* [EXERCISE BRIEF]:
Since only the total matters, count the lines of these entries containing the word "none" and write that total alone.

* [GIVEN RECORDS]:
──────────
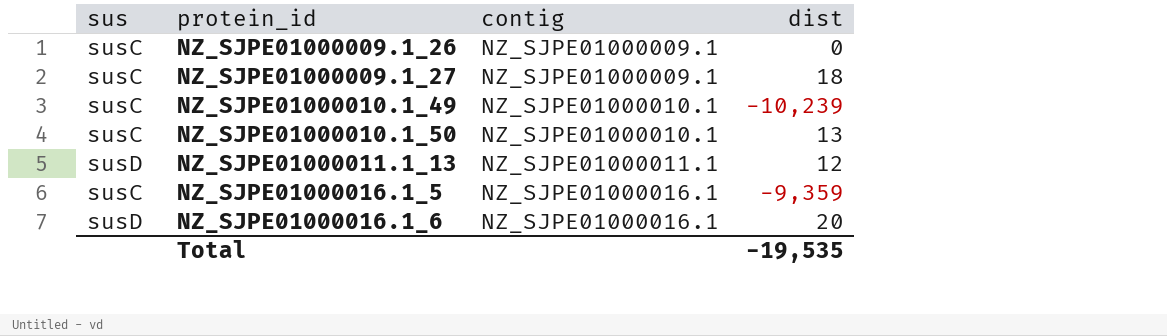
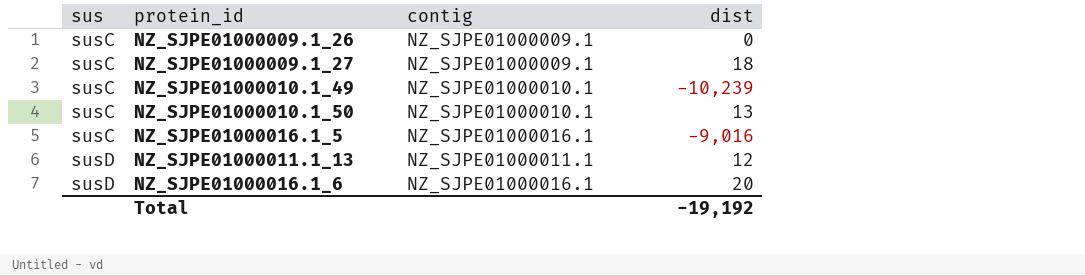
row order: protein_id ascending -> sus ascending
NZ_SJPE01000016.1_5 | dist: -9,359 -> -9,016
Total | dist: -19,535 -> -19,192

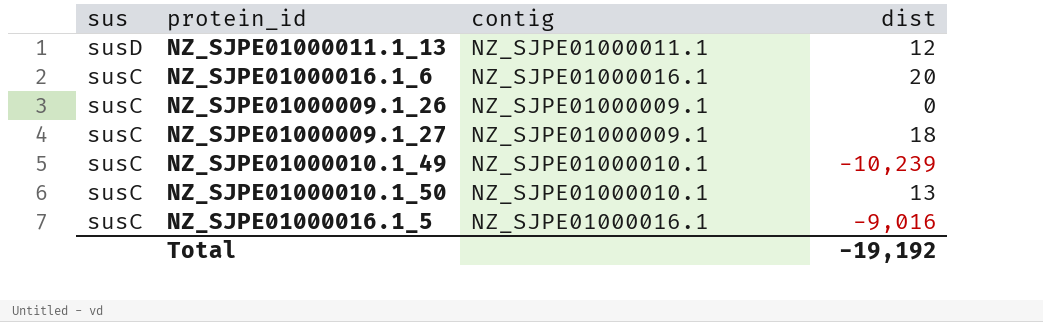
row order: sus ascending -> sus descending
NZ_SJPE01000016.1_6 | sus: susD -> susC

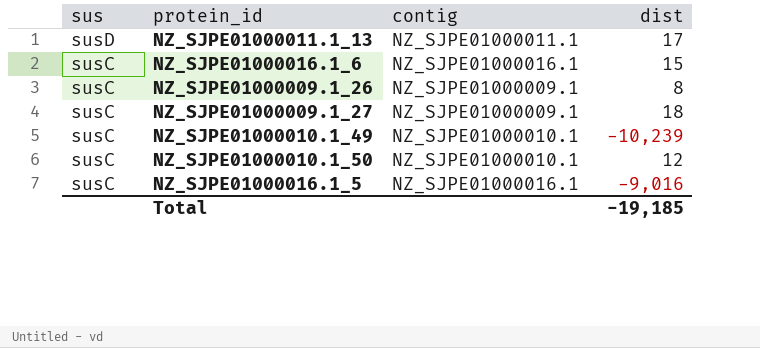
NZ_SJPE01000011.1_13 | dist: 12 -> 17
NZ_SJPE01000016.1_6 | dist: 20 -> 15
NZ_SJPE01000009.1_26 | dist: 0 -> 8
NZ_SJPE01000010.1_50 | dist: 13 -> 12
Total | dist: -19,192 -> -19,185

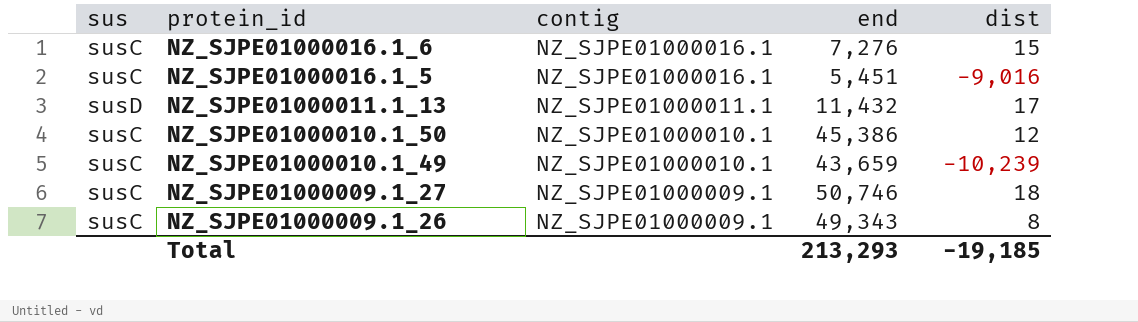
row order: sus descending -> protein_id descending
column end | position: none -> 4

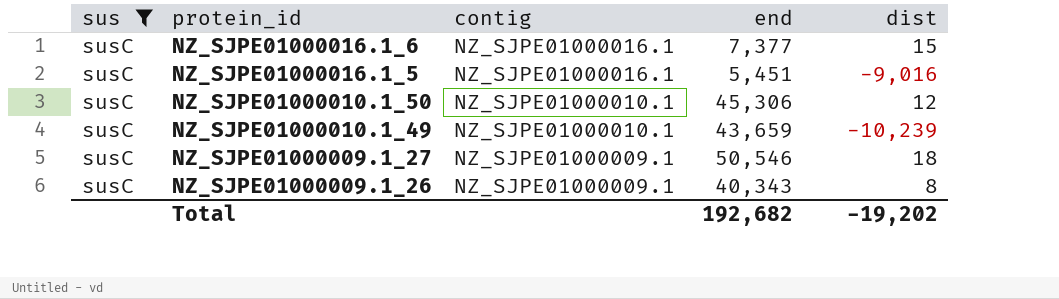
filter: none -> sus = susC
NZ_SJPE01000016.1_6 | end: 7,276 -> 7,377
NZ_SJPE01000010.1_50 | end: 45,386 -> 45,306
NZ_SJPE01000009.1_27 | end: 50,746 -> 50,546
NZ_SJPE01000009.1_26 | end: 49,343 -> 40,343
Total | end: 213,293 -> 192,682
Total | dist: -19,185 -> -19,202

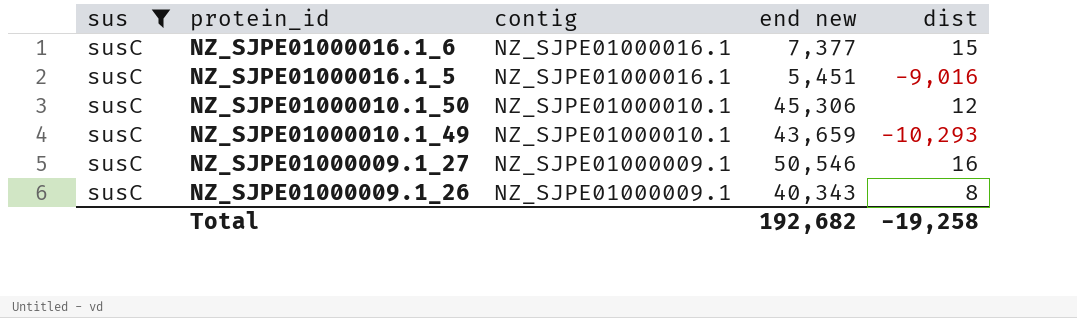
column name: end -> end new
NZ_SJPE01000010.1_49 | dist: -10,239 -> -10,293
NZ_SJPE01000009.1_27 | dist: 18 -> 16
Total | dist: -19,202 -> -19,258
──────────
* [FINISHED EXERCISE]:
2